▸ **Try it**
Nothing but the lines from the one containing "[161,163,262,174] [87,196,774,209] [87,217,451,230]" through the one containing "(322, 276) none", both included, should be given again, each exactly as written below.

** Opening Input data block **

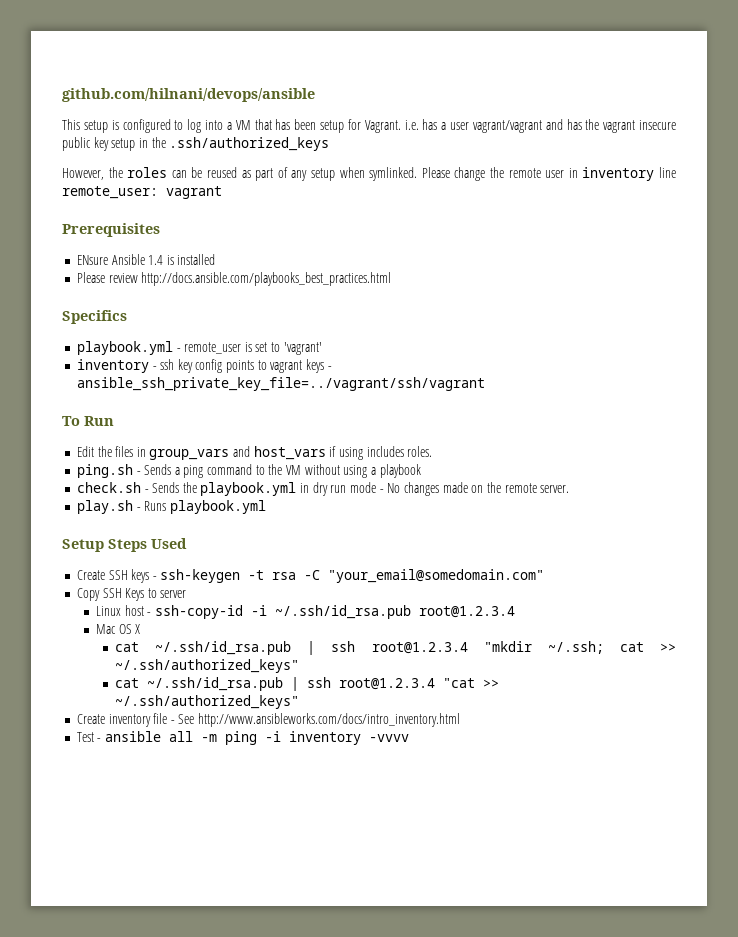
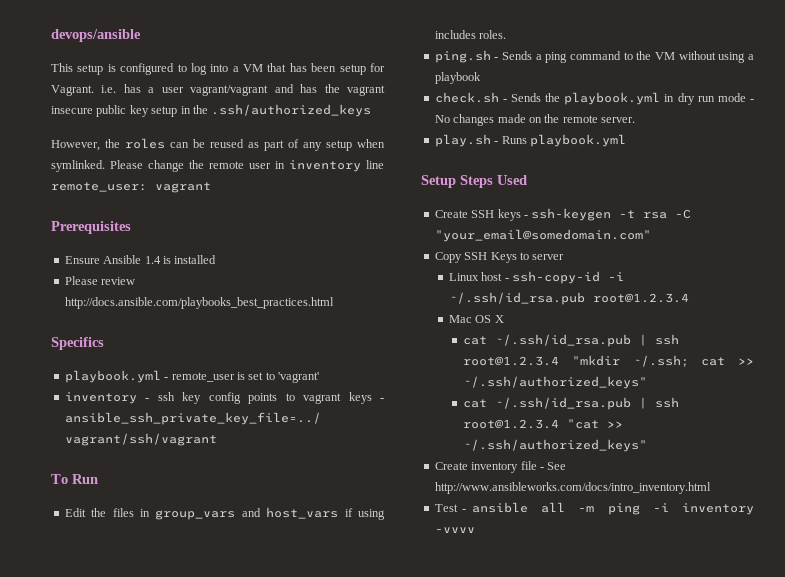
[62,88,315,102] github.com/hilnani/devops/ansible -> [51,29,141,42] devops/ansible
[76,255,108,265] ENsure -> [64,256,100,264] Ensure

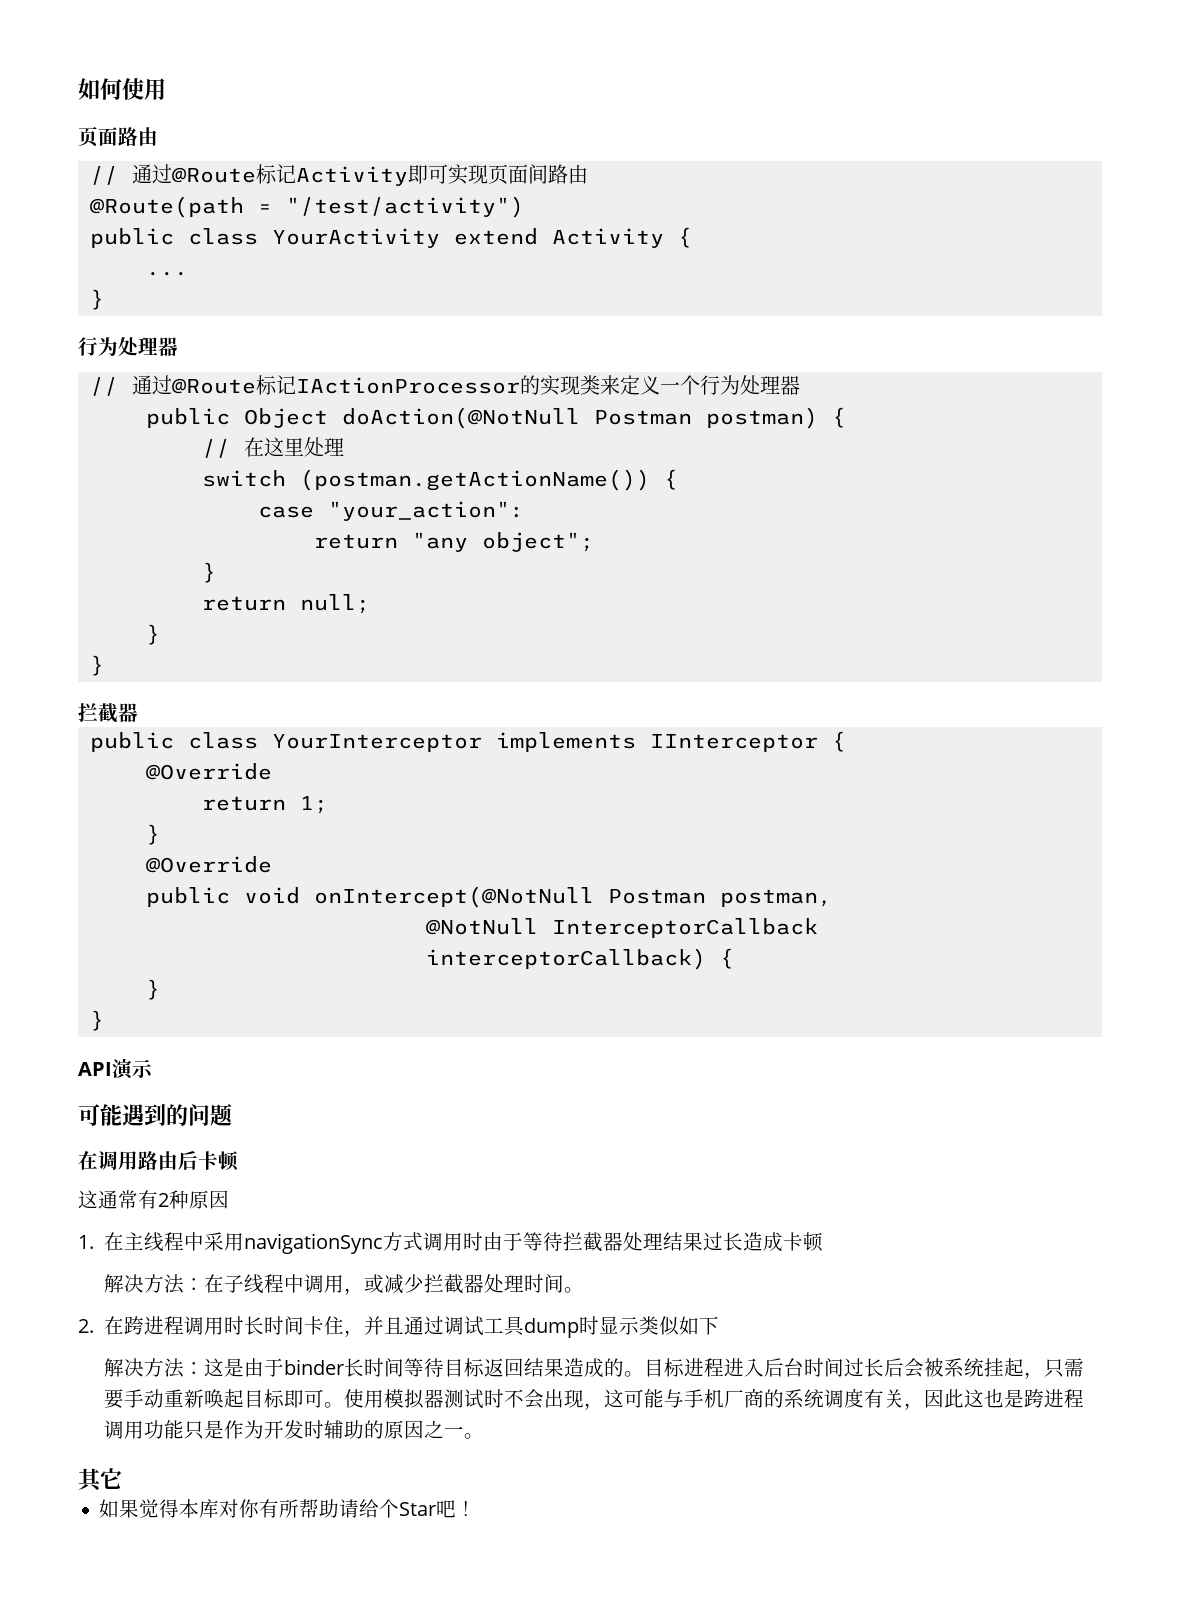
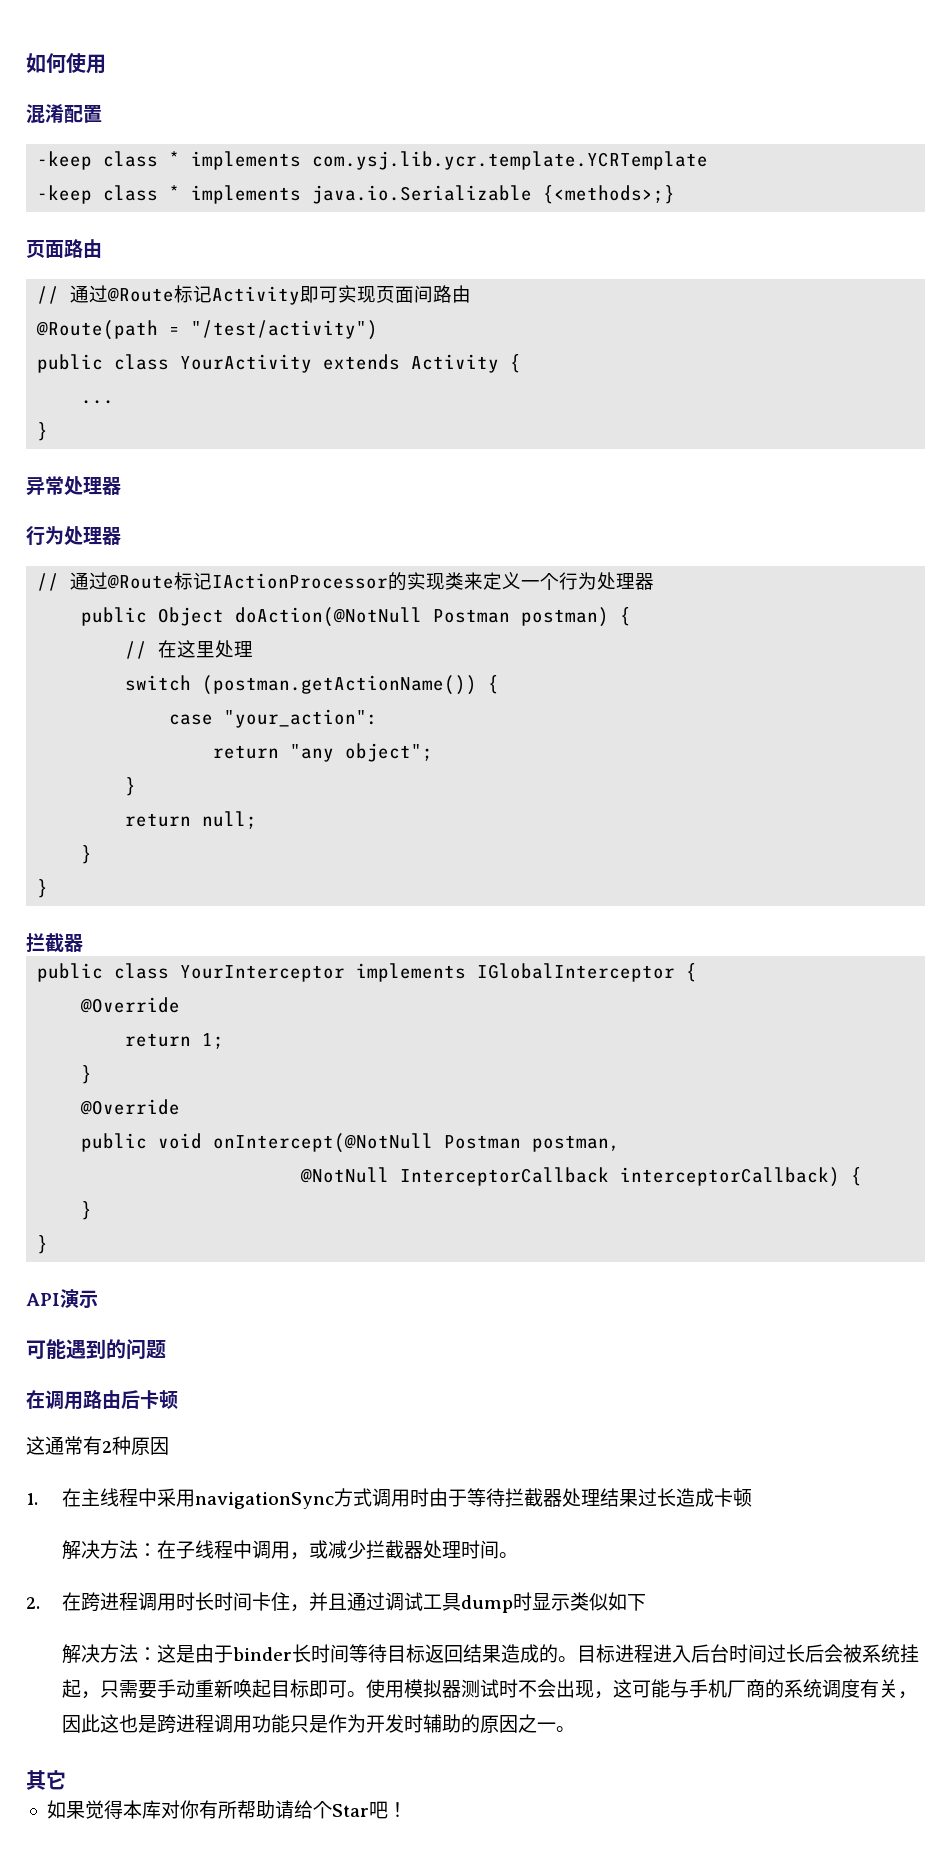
(166, 89) none -> [26,104,102,124] [37,151,709,170] [37,185,676,204] // 混淆配置 // -keep class * implements com.ysj.lib.ycr.template.YCRTemplate // -keep class * implements java.io.Serializable {<methods>;}
[453,228,538,245] extend -> [323,354,401,370] extends
(104, 299) none -> [26,476,121,496] // 异常处理器
[649,734,818,752] IInterceptor -> [477,963,676,982] IGlobalInterceptor

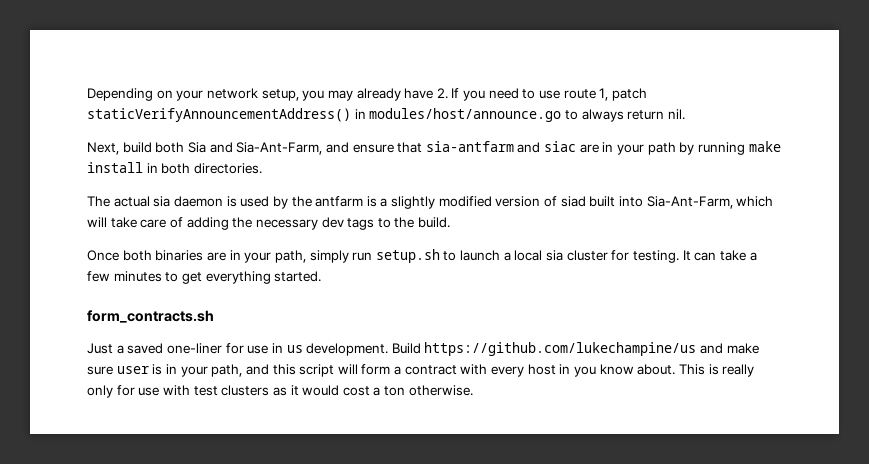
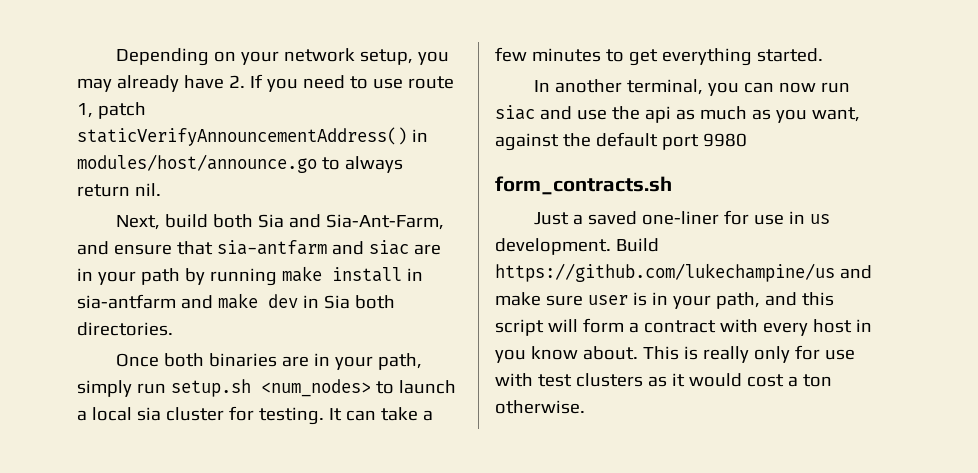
[161,163,262,174] [87,196,774,209] [87,217,451,230] both directories. // The actual sia daemon is used by the antfarm is a slightly modified version of siad built into Sia-Ant-Farm, which will take care of adding the necessary dev tags to the build. -> [77,293,395,309] [77,322,173,336] sia-antfarm and make dev in Sia both directories.
(440, 256) none -> [260,379,371,397] <num_nodes>
(322, 276) none -> [533,79,850,96] [495,105,860,123] [495,132,747,151] // In another terminal, you can now run siac and use the api as much as you want, against the default port 9980

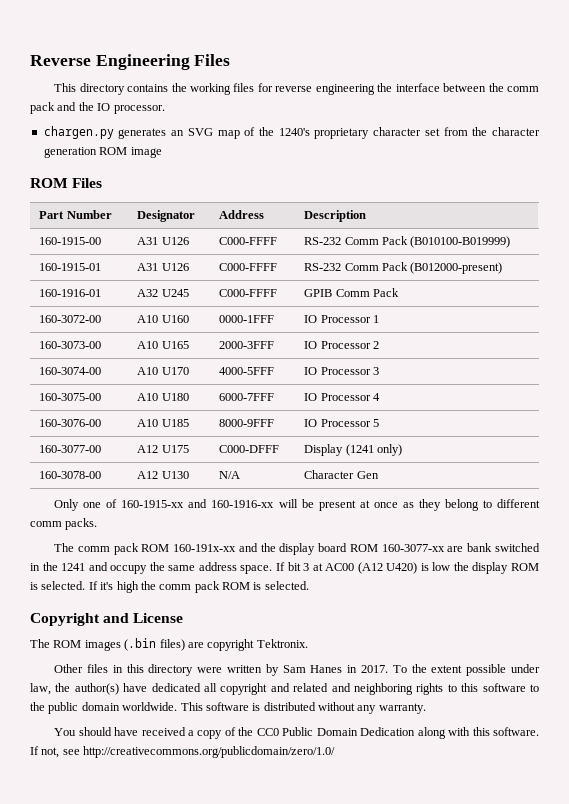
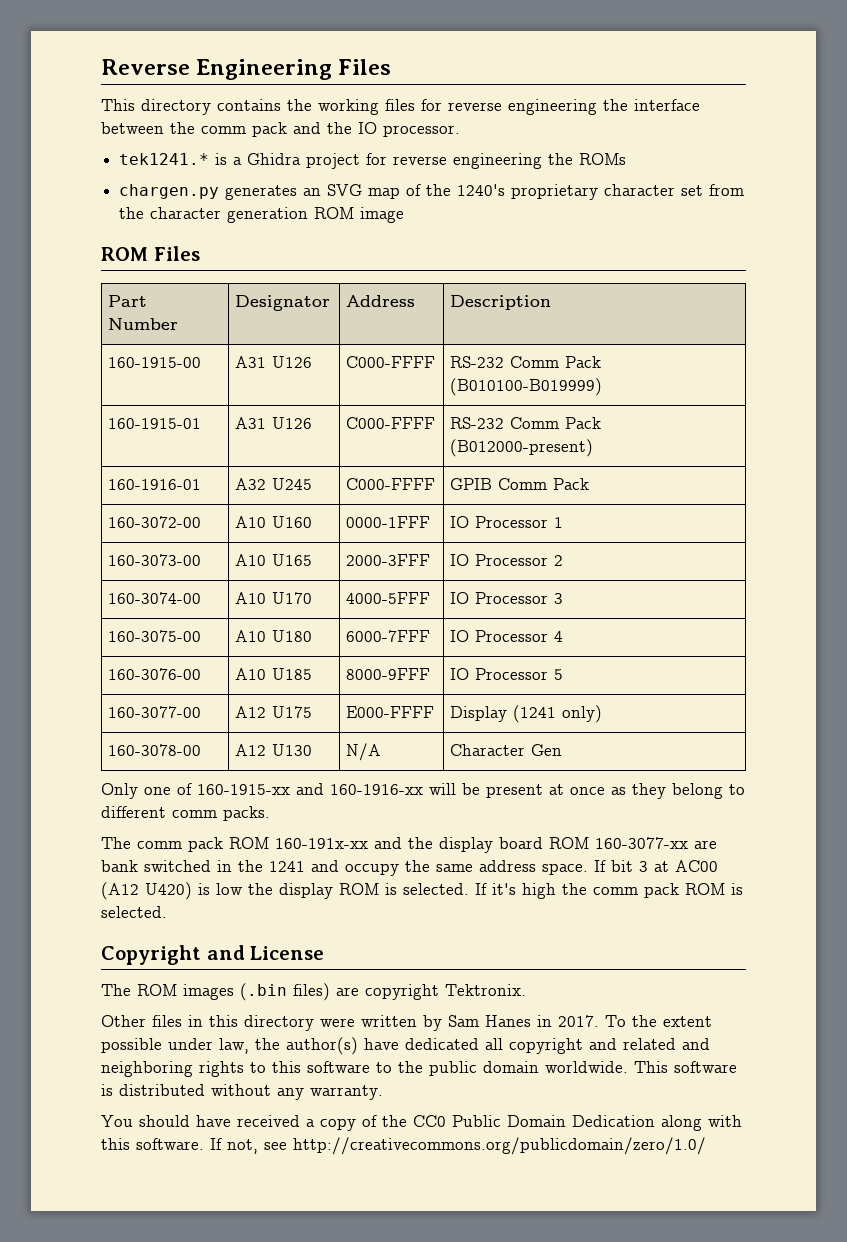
(165, 109) none -> [119,153,627,169] // tek1241.* is a Ghidra project for reverse engineering the ROMs
[219,445,280,453] C000-DFFF -> [346,706,435,718] E000-FFFF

** Closing Input data block **

▸ **Response to this task**
[161,163,262,174] [87,196,774,209] [87,217,451,230] both directories. // The actual sia daemon is used by the antfarm is a slightly modified version of siad built into Sia-Ant-Farm, which will take care of adding the necessary dev tags to the build. -> [77,293,395,309] [77,322,173,336] sia-antfarm and make dev in Sia both directories.
(440, 256) none -> [260,379,371,397] <num_nodes>
(322, 276) none -> [533,79,850,96] [495,105,860,123] [495,132,747,151] // In another terminal, you can now run siac and use the api as much as you want, against the default port 9980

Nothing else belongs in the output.